Mr. Speaker, I really think question period today highlighted the fracture in philosophies on the best way forward for the Canadian economy. What we heard in question period today from the Liberals, time and again, was that if we keep spoon-feeding and force-feeding the failed policies of the last 10 years, it might work, instead of letting free enterprise and the capital market move forward with the ability to invest on its own.
In question period today, the Liberals were talking about direct foreign investment into Canada. The reality is that it is almost zero when there are no government dollars attached to that investment. We have seen those investments in Ontario and in different places. However, they would have never happened under the current economic climate unless there were taxpayer dollars involved.
If we go back in time, that was not the case. Large corporations could examine the Canadian market, take a look at the investment climate, the labour pools and all the different services that went into it. I am talking about before 2015. They could make their own decisions, and they did not need Canadian taxpayer dollars to make the investments; they would just come here.
It has not been great in the last 10 years. In fact for Canadian companies, unfortunately, the majority of the time when they have a chance to make an investment in Canada, they definitely are not doing so. They are choosing somewhere else. Unfortunately we see that in the news every day.
Another one is AI. It is a buzz word on the news, in business and everywhere else. At the beginning of the year, the United States announced there would be a $500-million investment into the broader AI sector. None of that was government dollars; it was all private dollars. There has actually been a lot more since that, NVIDIA being the greatest example. It is allocating $100 million out of its own free cash into AI, ChatGPT, in the United States.

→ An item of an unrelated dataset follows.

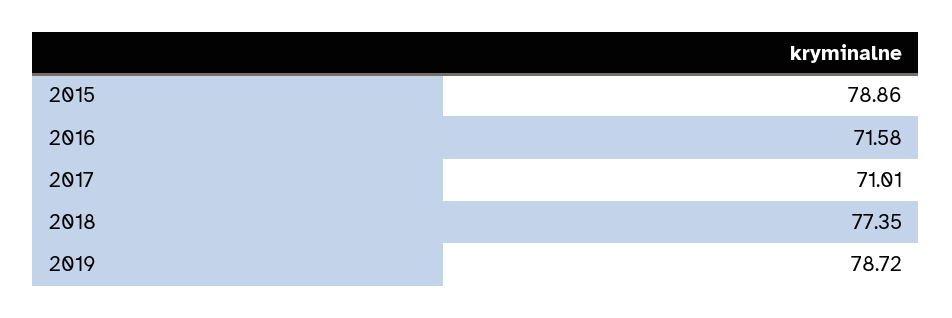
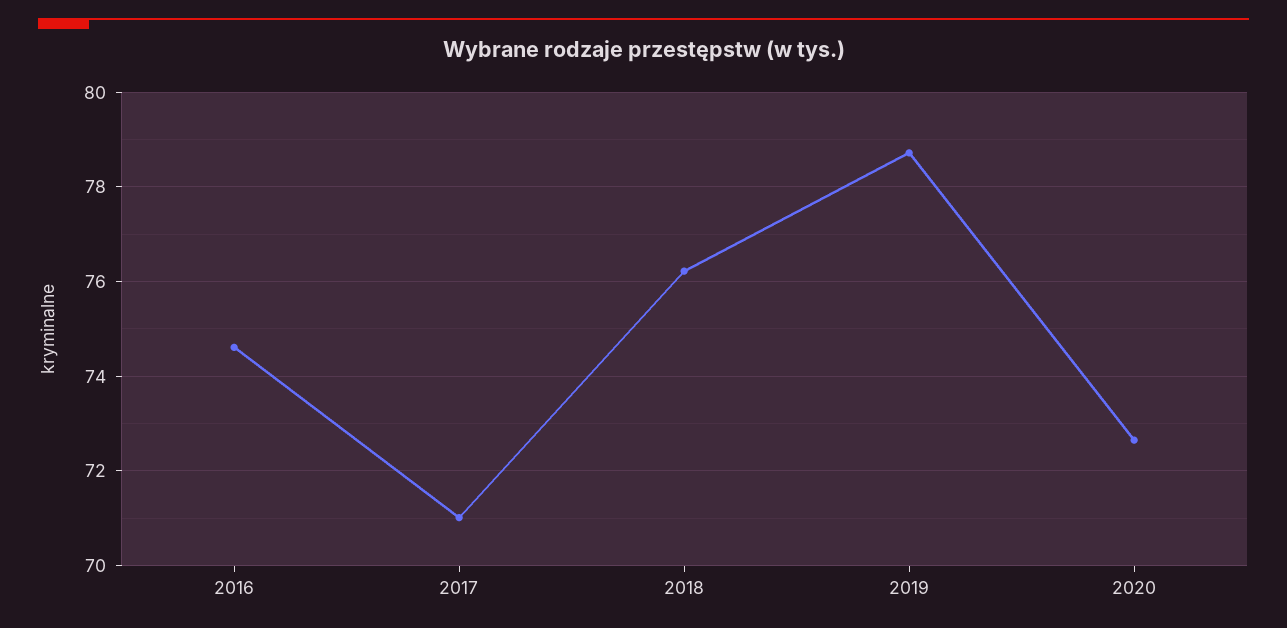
2015: 78.86 -> none
2016: 71.58 -> 74.6
2018: 77.35 -> 76.2
2020: none -> 72.6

It is pretty quiet up here in Canada. The only investment we really see is from the Government of Canada. Why is that? It is because the climate, not the weather climate but the investment climate, is not great. The other thing is that there is no extra electrical capacity in this country, partially because of all the red tape in seeking approval to start projects.
There is a lot I would like to continue on with. Of course unemployment, unfortunately and amazingly, under the current Prime Minister, and it is almost unbelievable I am saying this, is higher than when Justin Trudeau was the prime minister. I do not think the current Prime Minister ever thought that would happen. As well, there have been 86,000 job losses since he was elected. I do not think he ever thought that would happen, but it did.